# Trane XE90 Pressure switch code.  Truth?



## showngo2000 (Oct 9, 2008)

Hello all.  My six year old Trane XE90 refuses to produce heat.  I go to turn the unit on and nothing happens.  The circuit board will blink acknowledging the call for heat, then about 5 seconds later will blink indicating a pressure switch problem (3 blinks).  I took the switch off and metered acrossed the leads and physically pushed the microswitch and the switch still swithces.  I have cleaned out the drain and traps.  The vent tubes are clean as is the exhaust tube going through the roof.  If I take the pressure switch wires and short them together will this bypass the switch so that I can see if this is the problem?  I want to make sure that the pressure switch is actually bad before I buy one.


----------



## glennjanie (Oct 9, 2008)

Welcome Showngo:
Is the forced vent fan running? That is the pressure the switch is supposed to feel. If it is not evacuating the combustion products the pressure switch will not turn on.
Bypassing the switch could get you gassed if the vent fan is not running.
Glenn


----------



## showngo2000 (Oct 9, 2008)

No, nothing is running at all.  The call for heat goes in, then a few relay clicks in the unit, then the LED flashes 3 times constantly.

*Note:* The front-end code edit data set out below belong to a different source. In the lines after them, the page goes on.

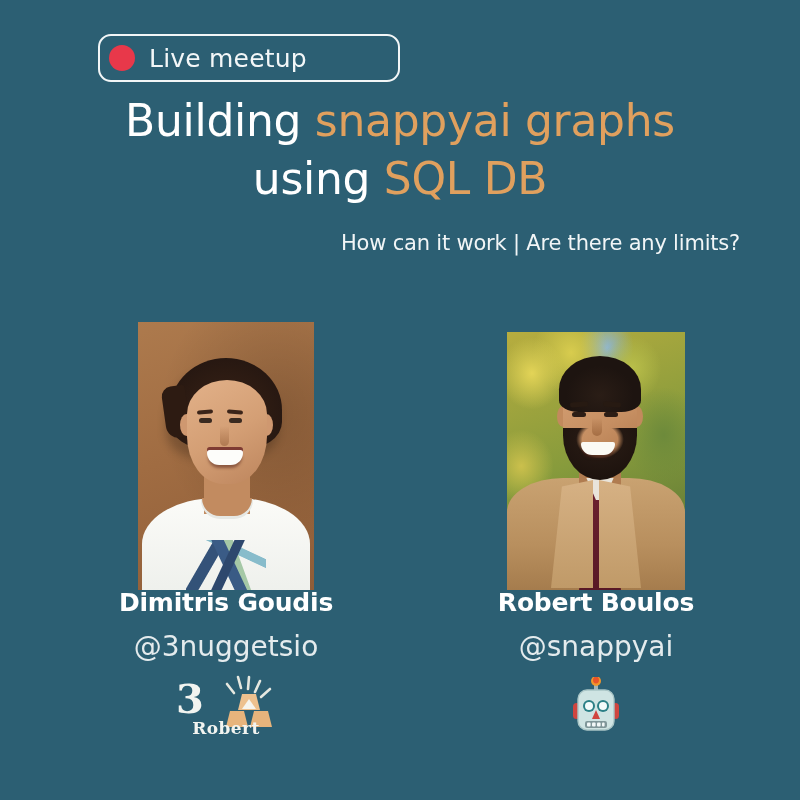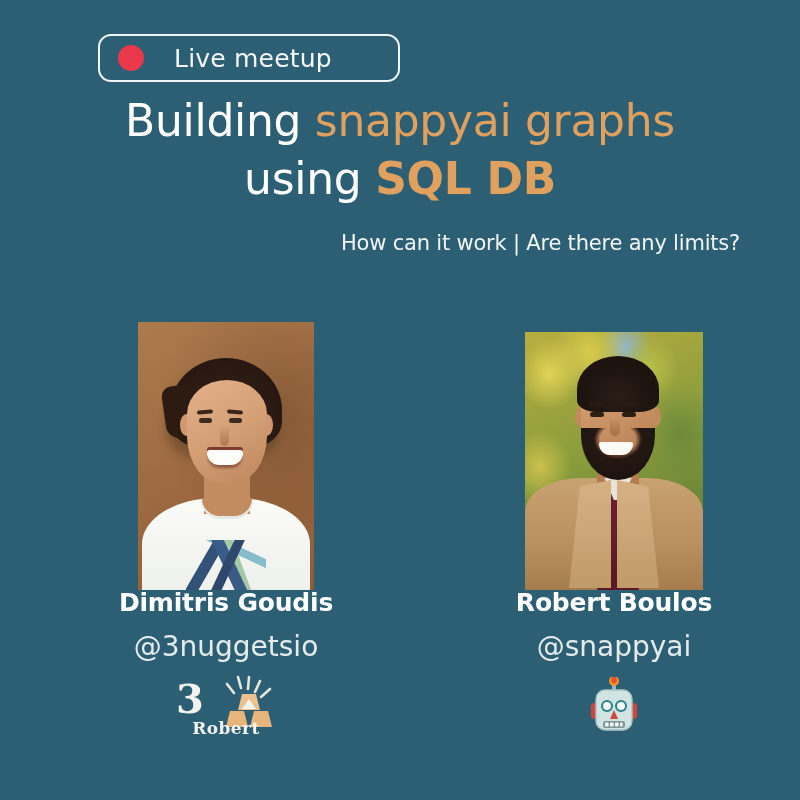--- a/index.html
+++ b/index.html
@@ -29,8 +29,8 @@
     border-radius: 13px;
     display: flex;
     align-items: center;
-    padding-left: 18px;
-    gap: 30px;
+    padding-left: 9px;
+    gap: 14px;
   }
   .live-dot {
     width: 26px;

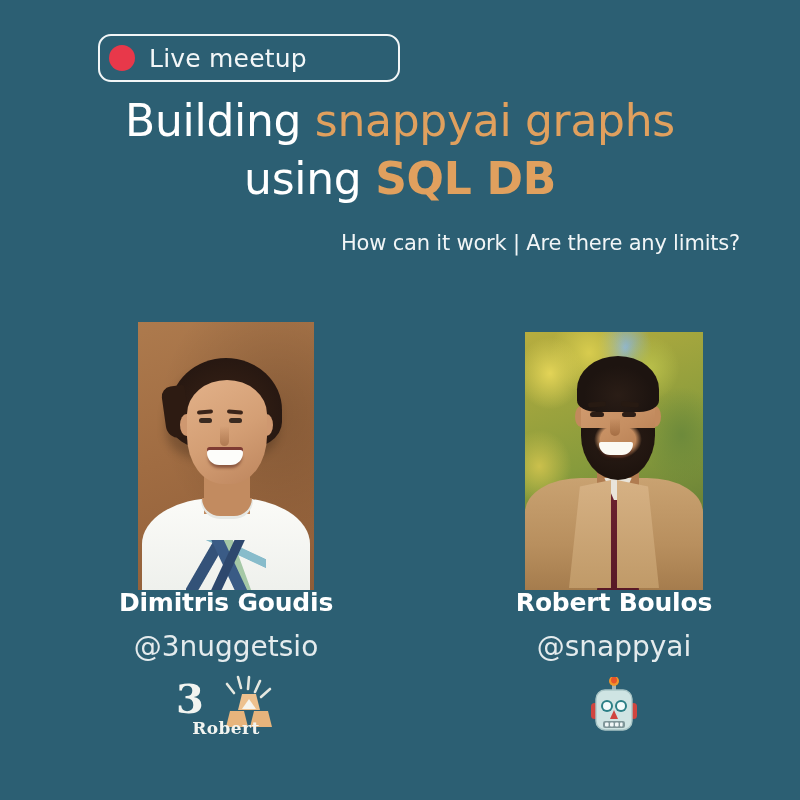--- a/index.html
+++ b/index.html
@@ -59,7 +59,7 @@
     letter-spacing: -0.3px;
   }
   .headline .accent { color: #e0a05e; }
-  .headline .accent-bold { color: #e0a05e; font-weight: bold; }
+  .headline .accent-bold { color: #e0a05e; font-weight: normal; }
   .headline .line2 { display: block; }
 
   

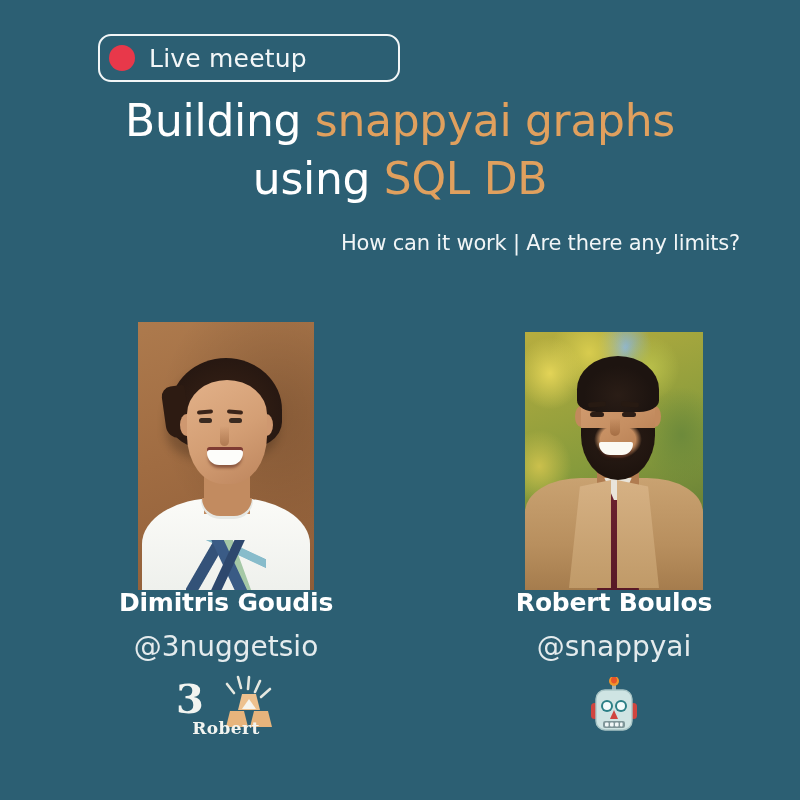--- a/index.html
+++ b/index.html
@@ -83,7 +83,7 @@
     text-align: center;
   }
   .speaker.left  { left: 46px; }
-  .speaker.right { left: 434px; }
+  .speaker.right { left: 416px; }
 
   .photo-wrap {
     position: relative;

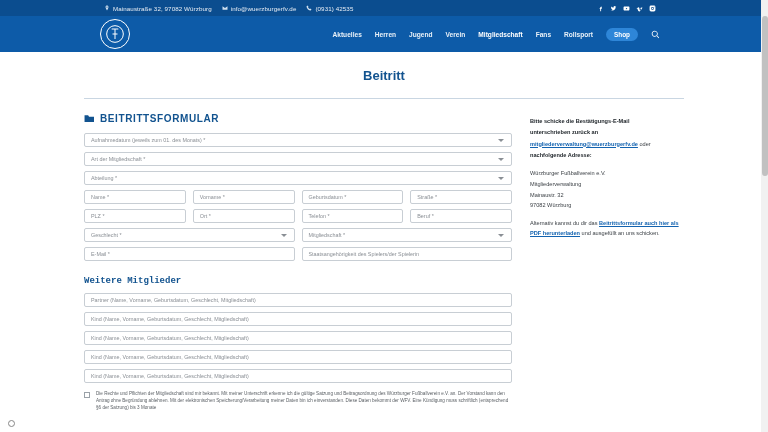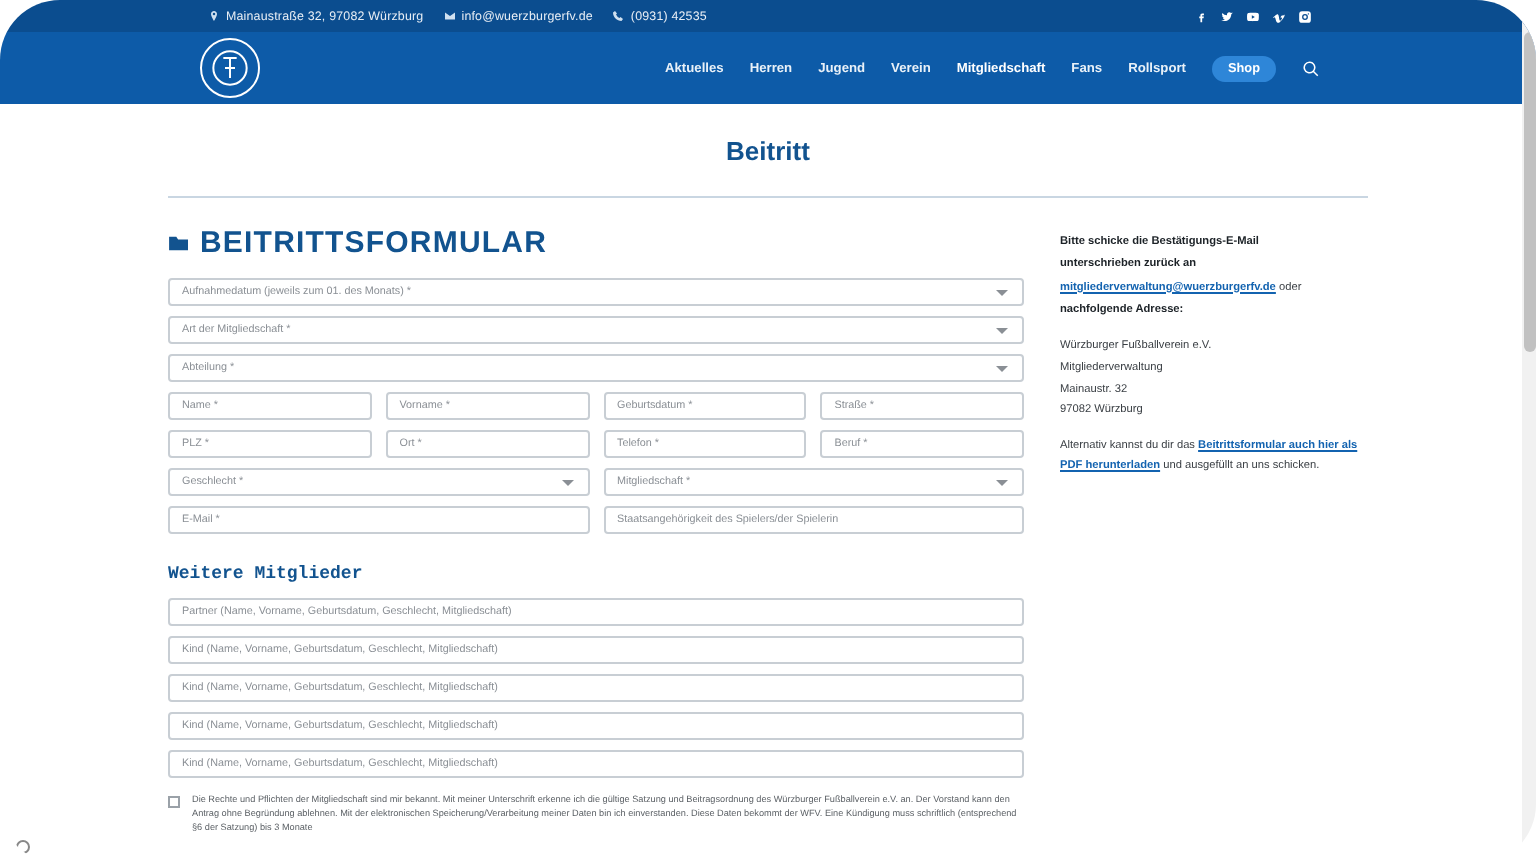--- a/index.html
+++ b/index.html
@@ -12,7 +12,7 @@
     font-size: 11px;
     color: #333;
   }
-  .page { position: relative; width: 768px; height: 432px; overflow: hidden; background:#fff;border-radius:30px; }
+  .page { position: relative; width: 768px; height: 432px; overflow: hidden; background:#fff; }
 
   
   .topbar {

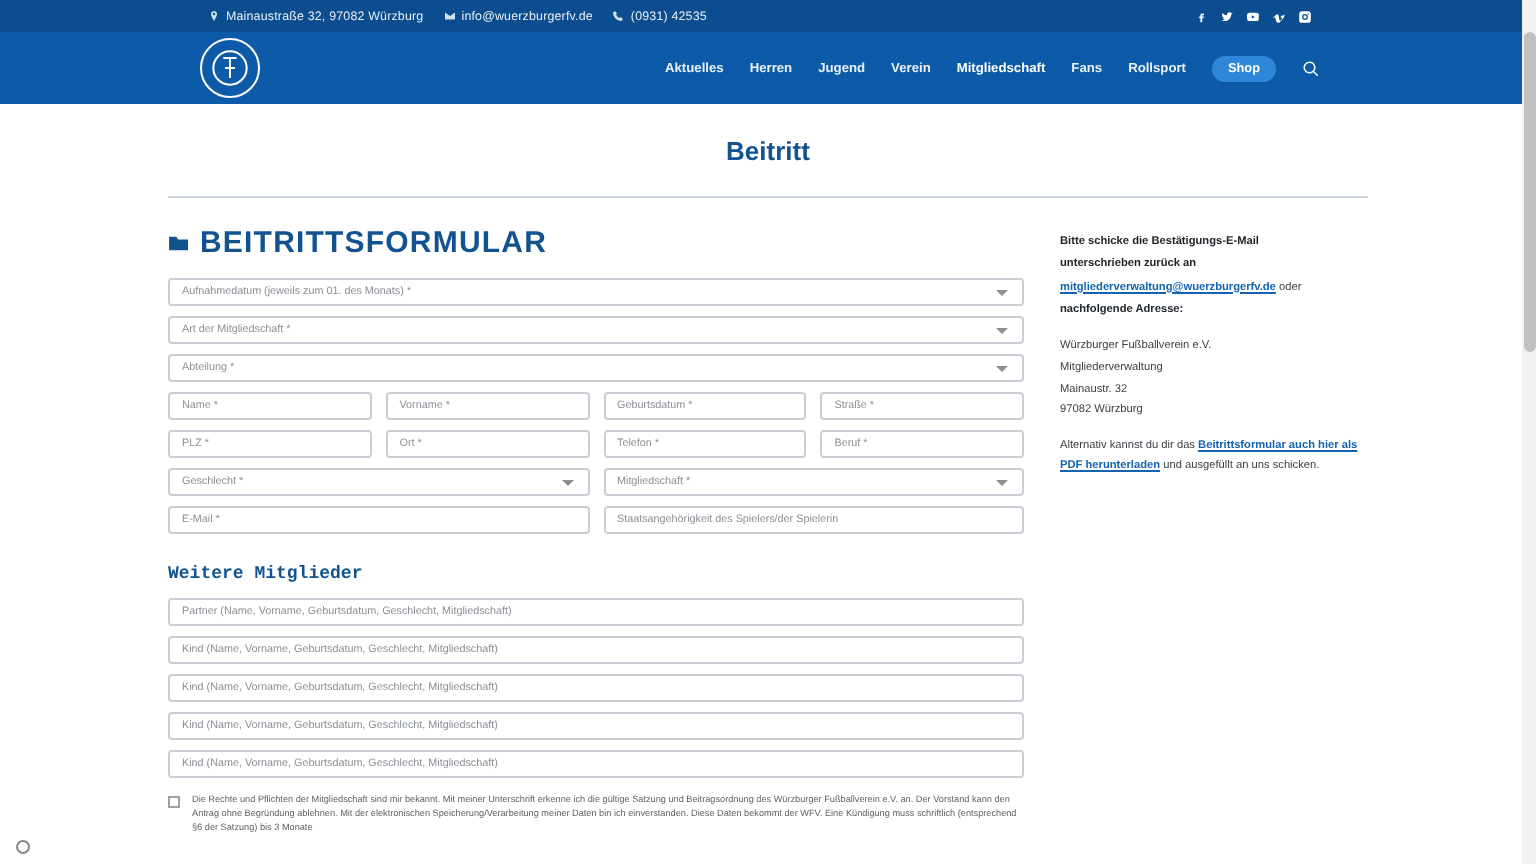--- a/index.html
+++ b/index.html
@@ -85,7 +85,7 @@
 
   .formtitle {
     display:flex; align-items:center; gap:5px;
-    color:#12538f; font-size:15px; font-weight:700;
+    color:#12538f; font-size:10px; font-weight:700;
     letter-spacing:.6px; margin-bottom: 9px;
   }
   .formtitle svg { width:11px; height:9px; fill:#12538f;}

I'm stumped as to what is going on.....please help.


----------



## kok328 (Oct 9, 2008)

*DO NOT BYPASS THE PRESSURE SWITCH.*
With the burn box full of gas, you will blow yourself up and burn down your home.

You mentioned that nothing is happening on a call for heat.
This may be due to a bad venter motor.  Check for power at the venter motor during startup to see if the venter motor is bad.  If this the first startup of the season, you may have to bump it a little with whatever you can get to reach the windings or fan blades.  Nurse it with a little white oil and you should be fine.
The pressure switch is not being made, due to the venter motor not coming on but, once the venter motor satisfies the pressure switch, the system will go into ignition mode.

Check for any resets on the transformer, overloads (if applicable), roll out switches, etc....


----------



## showngo2000 (Oct 9, 2008)

Should the venter motor have 120VAC?  Because it only has 8VAC.  Maybe a bad control board?


----------



## glennjanie (Oct 10, 2008)

Hello Showngo:
Yes, the vent motor should show 120v. I would not say its the panel board yet unless there is a burned spot on the board. Look at it closely and see if one of the resistors or transistors has been burned; if not, I would look at the relays; they can be very tricky. 
Follow the wiring diagrahm point by point checking the voltage until you loose it; that's where the repair usually needs to be done.
Glenn


----------



## hvaclover (Oct 11, 2008)

Does that ventor make it's usual sound when it (ie. ventor noise).

If the switch is closing a voltage reading of 110v to gound off each side of the switch. The board lights are not always reiable and ae used more as a guide then the last word of what ia causing your no heating issue.


----------



## showngo2000 (Oct 13, 2008)

hvaclover said:


> Does that ventor make it's usual sound when it (ie. ventor noise).
> 
> If the switch is closing a voltage reading of 110v to gound off each side of the switch. The board lights are not always reiable and ae used more as a guide then the last word of what ia causing your no heating issue.



The ventor motor makes no noise at all.  It doesn't run at all.


----------